「……112,000円?」
国民健康保険の請求書を見た瞬間、思考が止まった。
月額。
その文字が理解できるまで数秒かかった。
最初の反応は、笑いだった。
「え、これ本当に?」
でも次の瞬間、その笑いは消えた。
代わりに出てきたのは、強い違和感だった。
私は窓口へ行った。
「すみません、これ毎月112,000円なんですか?」
担当者は一度も表情を変えずに言った。
「はい、標準の保険料です」
その“標準”という言葉が、妙に引っかかった。
標準って何?誰の基準?
私はもう一度聞いた。
「ほとんど病院行ってないんですが、それでもこの金額なんですか?」
返ってきた答えは同じだった。
「制度なので」
その瞬間、はっきり感じた。
あ、これ“説明する気がないシステム”だ。
私はそこで初めて声を強めた。
「じゃあこの金額の根拠はどこですか?」
窓口の空気が少し変わった。
紙をめくる音だけが響く。
しばらくして出てきたのは、曖昧な説明だった。
所得区分、均等割、応能負担…。
正直、その時点で思った。
「普通の人、これ理解できる?」
私はその場で決めた。
“黙る側にはならない”と。
すぐに説明要求と異議申し立てを出した。
窓口では少し驚いた顔をされた。
「そこまでされる方は少ないですよ」
その言葉が、逆に引っかかった。
少ない=諦めてる人が多い、ということだ。
数日後。
通知が来た。
再審査。
結果は意外なものだった。
所得区分の再確認により、負担額が調整される可能性あり。
そしてさらに数日後。
正式な通知が届いた。
金額が下がっていた。
はっきりと分かるレベルで。
112,000円 → 減額
その数字を見た瞬間、力が抜けた。
怒りより先に出たのは、別の感情だった。
「最初のあれは何だったの?」
制度は“正しい”のではなく“見直される余地があるもの”だった。
私はそこで気づいた。
一番危ないのは、高すぎる金額そのものじゃない。
“誰も疑問を持たない状態”だ。
窓口の人は間違っていない。

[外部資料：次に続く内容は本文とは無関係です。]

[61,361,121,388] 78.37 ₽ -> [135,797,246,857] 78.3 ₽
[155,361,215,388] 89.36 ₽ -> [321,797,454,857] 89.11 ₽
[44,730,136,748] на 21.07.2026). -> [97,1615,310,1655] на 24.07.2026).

ただ、決められた通りに言っているだけ。
でもその「決められた通り」が、本当に正しいかは別問題だった。
帰り道、ずっと考えていた。
もし私が何も言わなかったら?
そのまま112,000円を毎月払い続けていた。
そして多分、ずっとこう思っていた。
「制度だから仕方ない」と。
でも現実は違った。
声を出した瞬間に、動いた。
たった一人の異議で、結果は変わった。
私はその時初めて理解した。
制度は“固定されたもの”じゃない。
“沈黙の上に成り立っているもの”だ。
そしてもう一つ。
黙っている人ほど、損をするということ。
今でもあの請求書は手元にある。
112,000円という数字。
でも今見ると、感情は違う。
恐怖ではない。
「これは変えられる数字だ」
そう思えるようになった。
あの日、もし私が何も言わなかったら。
今も何も変わっていなかっただろう。
だから今はこう思う。
“疑問を持った瞬間が、最初の反撃だ”
そして私はもう一度だけ思い出す。
あの窓口の冷たい一言。
「制度なので」
その言葉に従うかどうかは、もう自分次第だ。